Directed by: Stephen Hopkins
Written by:Christopher Markus, Stephen McFeely
Starring: Geoffrey Rush, Charlize Theron, Emily Watson, John Lithgow, Miriam Margolyes, Stanley Tucci
Released: August 26, 2004
Grade: A-

In last week’s news, I read an article which said that Geoffrey Rush’s performance in The Life And Death Of Peter Sellers would be ineligible for Oscar consideration this year.  The reason?  The film will not be shown in theatres of the United States.  Instead, it will debut directly on the pay television channel (HBO) which helped finance the film.

At the time, I thought little of this information.  Geoffrey Rush already has won Oscar (for Shine) and surely a low budget telemovie couldn’t be that good.  Well, I have once again proven myself wrong in a very surprising way.  Having now seen the film, it would be a crying shame to deny Rush another Academy Award nomination and I hope that buzz generated here at home and in the UK (where the film is also being released theatrically) might change the minds of the HBO executives.

As he was well before my time, I knew very little about Peter Sellers and had seen virtually none of this many films.  Born in 1925, he began his career on radio and determination saw him craft an impressive resume on film.  The early 1960s proved to be his golden era.  Two of his most famous characters were Inspector Jacques Clouseau in The Pink Panther (1963) and three crazily distinct roles in Stanley Kubrick’s. Dr Strangelove (1964).

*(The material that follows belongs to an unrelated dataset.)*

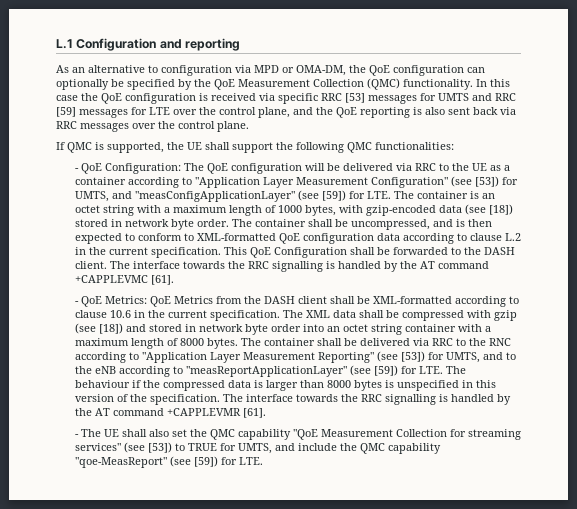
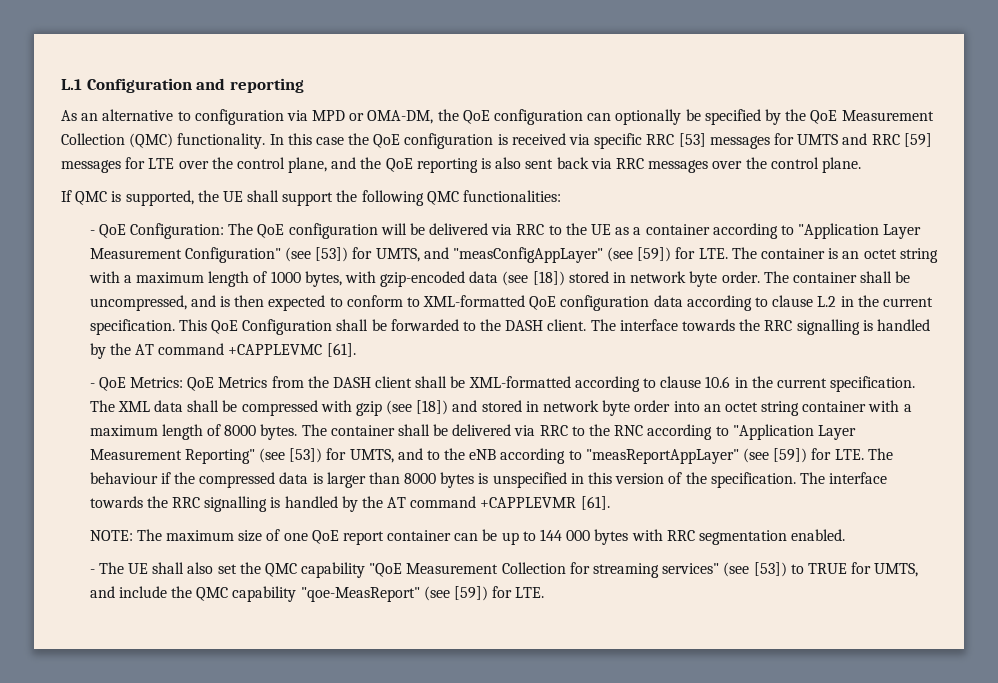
- - QoE Configuration: The QoE configuration will be delivered via RRC to the UE as a container according to "Application Layer Measurement Configuration" (see [53]) for UMTS, and "measConfigApplicationLayer" (see [59]) for LTE. The container is an octet string with a maximum length of 1000 bytes, with gzip-encoded data (see [18]) stored in network byte order.
+ - QoE Configuration: The QoE configuration will be delivered via RRC to the UE as a container according to "Application Layer Measurement Configuration" (see [53]) for UMTS, and "measConfigAppLayer" (see [59]) for LTE. The container is an octet string with a maximum length of 1000 bytes, with gzip-encoded data (see [18]) stored in network byte order.
- The container shall be delivered via RRC to the RNC according to "Application Layer Measurement Reporting" (see [53]) for UMTS, and to the eNB according to "measReportApplicationLayer" (see [59]) for LTE. The behaviour if the compressed data is larger than 8000 bytes is unspecified in this version of the specification.
+ The container shall be delivered via RRC to the RNC according to "Application Layer Measurement Reporting" (see [53]) for UMTS, and to the eNB according to "measReportAppLayer" (see [59]) for LTE. The behaviour if the compressed data is larger than 8000 bytes is unspecified in this version of the specification.
+ NOTE: The maximum size of one QoE report container can be up to 144 000 bytes with RRC segmentation enabled.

Sellers was acclaimed as a comic genius but off screen, he was a deeply depressed man who could not find satisfaction in life.  One of his memorable quotes was “If you ask me to play myself, I will not know what to do. I do not know who or what I am.”  He married four times, experimented with drugs and psychics, and had a near-death experience after a serious heart-attack.

 

Some will be shocked to see such an unflattering account of a man considered so highly in the film industry.  I found it fascinating and although some of the supporting characters (including Charlize Theron and John Lithgow) were a bit rough around the edges, Rush steals the limelight and turns what might well be a standard telemovie, into a great motion picture.  He is deadest brilliant.

 

It has its down moments but there are several uplifting moments to Sellers’ story to give us all hope.  A very intriguing person he was.  The Life And Death Of Peter Sellers debuted at this year’s Cannes Film Festival and unlike those residents of the USA, you don’t have to wait for the smaller screen.  Geoffrey Rush is lighting up the screen in theatres across Australia.